_Exercise details_.
Retype all the records with nothing changed.

*** The data ***

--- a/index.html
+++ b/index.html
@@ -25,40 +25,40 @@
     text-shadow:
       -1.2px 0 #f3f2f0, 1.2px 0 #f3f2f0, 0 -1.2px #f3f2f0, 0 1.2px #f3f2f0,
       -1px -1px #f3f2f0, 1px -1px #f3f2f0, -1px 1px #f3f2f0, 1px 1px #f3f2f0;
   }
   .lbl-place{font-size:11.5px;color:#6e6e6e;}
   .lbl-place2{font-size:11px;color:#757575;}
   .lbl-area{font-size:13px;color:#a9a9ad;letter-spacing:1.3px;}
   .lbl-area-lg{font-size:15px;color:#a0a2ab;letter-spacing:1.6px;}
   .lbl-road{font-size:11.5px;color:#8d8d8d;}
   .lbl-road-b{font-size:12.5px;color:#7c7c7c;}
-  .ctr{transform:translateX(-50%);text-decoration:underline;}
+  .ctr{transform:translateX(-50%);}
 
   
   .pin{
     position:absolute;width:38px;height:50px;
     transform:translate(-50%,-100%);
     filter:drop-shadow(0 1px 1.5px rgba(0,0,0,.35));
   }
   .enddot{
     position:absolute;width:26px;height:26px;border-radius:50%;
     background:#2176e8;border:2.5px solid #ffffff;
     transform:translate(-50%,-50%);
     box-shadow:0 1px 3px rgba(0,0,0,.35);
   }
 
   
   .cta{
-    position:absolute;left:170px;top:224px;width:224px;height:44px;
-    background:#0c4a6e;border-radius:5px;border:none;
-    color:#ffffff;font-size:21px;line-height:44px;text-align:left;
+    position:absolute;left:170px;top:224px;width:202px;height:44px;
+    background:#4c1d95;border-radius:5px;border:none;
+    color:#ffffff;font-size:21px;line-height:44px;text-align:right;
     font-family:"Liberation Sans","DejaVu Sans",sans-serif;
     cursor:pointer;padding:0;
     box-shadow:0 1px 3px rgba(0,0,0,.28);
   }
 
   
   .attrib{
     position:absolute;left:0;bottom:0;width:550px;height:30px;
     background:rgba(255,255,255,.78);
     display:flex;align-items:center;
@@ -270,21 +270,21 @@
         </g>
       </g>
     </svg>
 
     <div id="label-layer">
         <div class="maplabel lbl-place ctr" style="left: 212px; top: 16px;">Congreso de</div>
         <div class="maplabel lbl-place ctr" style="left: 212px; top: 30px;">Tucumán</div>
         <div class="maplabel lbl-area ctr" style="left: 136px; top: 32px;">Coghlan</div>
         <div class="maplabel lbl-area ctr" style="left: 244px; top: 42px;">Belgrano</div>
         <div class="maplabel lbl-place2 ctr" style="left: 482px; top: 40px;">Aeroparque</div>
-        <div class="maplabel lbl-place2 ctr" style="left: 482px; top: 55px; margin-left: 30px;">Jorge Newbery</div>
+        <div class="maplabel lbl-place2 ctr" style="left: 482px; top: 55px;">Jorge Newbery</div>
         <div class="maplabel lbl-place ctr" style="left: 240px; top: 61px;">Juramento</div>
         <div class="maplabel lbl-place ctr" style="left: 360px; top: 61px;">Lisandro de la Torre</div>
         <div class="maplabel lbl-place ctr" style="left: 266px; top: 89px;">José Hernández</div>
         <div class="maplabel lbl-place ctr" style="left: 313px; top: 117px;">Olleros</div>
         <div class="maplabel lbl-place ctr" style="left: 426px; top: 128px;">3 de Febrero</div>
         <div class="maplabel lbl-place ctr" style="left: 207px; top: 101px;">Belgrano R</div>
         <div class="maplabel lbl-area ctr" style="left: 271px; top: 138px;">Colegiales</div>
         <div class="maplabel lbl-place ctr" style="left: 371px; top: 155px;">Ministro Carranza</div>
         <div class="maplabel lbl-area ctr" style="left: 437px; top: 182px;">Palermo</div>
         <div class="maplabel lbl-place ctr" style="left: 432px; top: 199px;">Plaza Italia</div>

*** End of The data ***

_Response to the task_.
--- a/index.html
+++ b/index.html
@@ -25,40 +25,40 @@
     text-shadow:
       -1.2px 0 #f3f2f0, 1.2px 0 #f3f2f0, 0 -1.2px #f3f2f0, 0 1.2px #f3f2f0,
       -1px -1px #f3f2f0, 1px -1px #f3f2f0, -1px 1px #f3f2f0, 1px 1px #f3f2f0;
   }
   .lbl-place{font-size:11.5px;color:#6e6e6e;}
   .lbl-place2{font-size:11px;color:#757575;}
   .lbl-area{font-size:13px;color:#a9a9ad;letter-spacing:1.3px;}
   .lbl-area-lg{font-size:15px;color:#a0a2ab;letter-spacing:1.6px;}
   .lbl-road{font-size:11.5px;color:#8d8d8d;}
   .lbl-road-b{font-size:12.5px;color:#7c7c7c;}
-  .ctr{transform:translateX(-50%);text-decoration:underline;}
+  .ctr{transform:translateX(-50%);}
 
   
   .pin{
     position:absolute;width:38px;height:50px;
     transform:translate(-50%,-100%);
     filter:drop-shadow(0 1px 1.5px rgba(0,0,0,.35));
   }
   .enddot{
     position:absolute;width:26px;height:26px;border-radius:50%;
     background:#2176e8;border:2.5px solid #ffffff;
     transform:translate(-50%,-50%);
     box-shadow:0 1px 3px rgba(0,0,0,.35);
   }
 
   
   .cta{
-    position:absolute;left:170px;top:224px;width:224px;height:44px;
-    background:#0c4a6e;border-radius:5px;border:none;
-    color:#ffffff;font-size:21px;line-height:44px;text-align:left;
+    position:absolute;left:170px;top:224px;width:202px;height:44px;
+    background:#4c1d95;border-radius:5px;border:none;
+    color:#ffffff;font-size:21px;line-height:44px;text-align:right;
     font-family:"Liberation Sans","DejaVu Sans",sans-serif;
     cursor:pointer;padding:0;
     box-shadow:0 1px 3px rgba(0,0,0,.28);
   }
 
   
   .attrib{
     position:absolute;left:0;bottom:0;width:550px;height:30px;
     background:rgba(255,255,255,.78);
     display:flex;align-items:center;
@@ -270,21 +270,21 @@
         </g>
       </g>
     </svg>
 
     <div id="label-layer">
         <div class="maplabel lbl-place ctr" style="left: 212px; top: 16px;">Congreso de</div>
         <div class="maplabel lbl-place ctr" style="left: 212px; top: 30px;">Tucumán</div>
         <div class="maplabel lbl-area ctr" style="left: 136px; top: 32px;">Coghlan</div>
         <div class="maplabel lbl-area ctr" style="left: 244px; top: 42px;">Belgrano</div>
         <div class="maplabel lbl-place2 ctr" style="left: 482px; top: 40px;">Aeroparque</div>
-        <div class="maplabel lbl-place2 ctr" style="left: 482px; top: 55px; margin-left: 30px;">Jorge Newbery</div>
+        <div class="maplabel lbl-place2 ctr" style="left: 482px; top: 55px;">Jorge Newbery</div>
         <div class="maplabel lbl-place ctr" style="left: 240px; top: 61px;">Juramento</div>
         <div class="maplabel lbl-place ctr" style="left: 360px; top: 61px;">Lisandro de la Torre</div>
         <div class="maplabel lbl-place ctr" style="left: 266px; top: 89px;">José Hernández</div>
         <div class="maplabel lbl-place ctr" style="left: 313px; top: 117px;">Olleros</div>
         <div class="maplabel lbl-place ctr" style="left: 426px; top: 128px;">3 de Febrero</div>
         <div class="maplabel lbl-place ctr" style="left: 207px; top: 101px;">Belgrano R</div>
         <div class="maplabel lbl-area ctr" style="left: 271px; top: 138px;">Colegiales</div>
         <div class="maplabel lbl-place ctr" style="left: 371px; top: 155px;">Ministro Carranza</div>
         <div class="maplabel lbl-area ctr" style="left: 437px; top: 182px;">Palermo</div>
         <div class="maplabel lbl-place ctr" style="left: 432px; top: 199px;">Plaza Italia</div>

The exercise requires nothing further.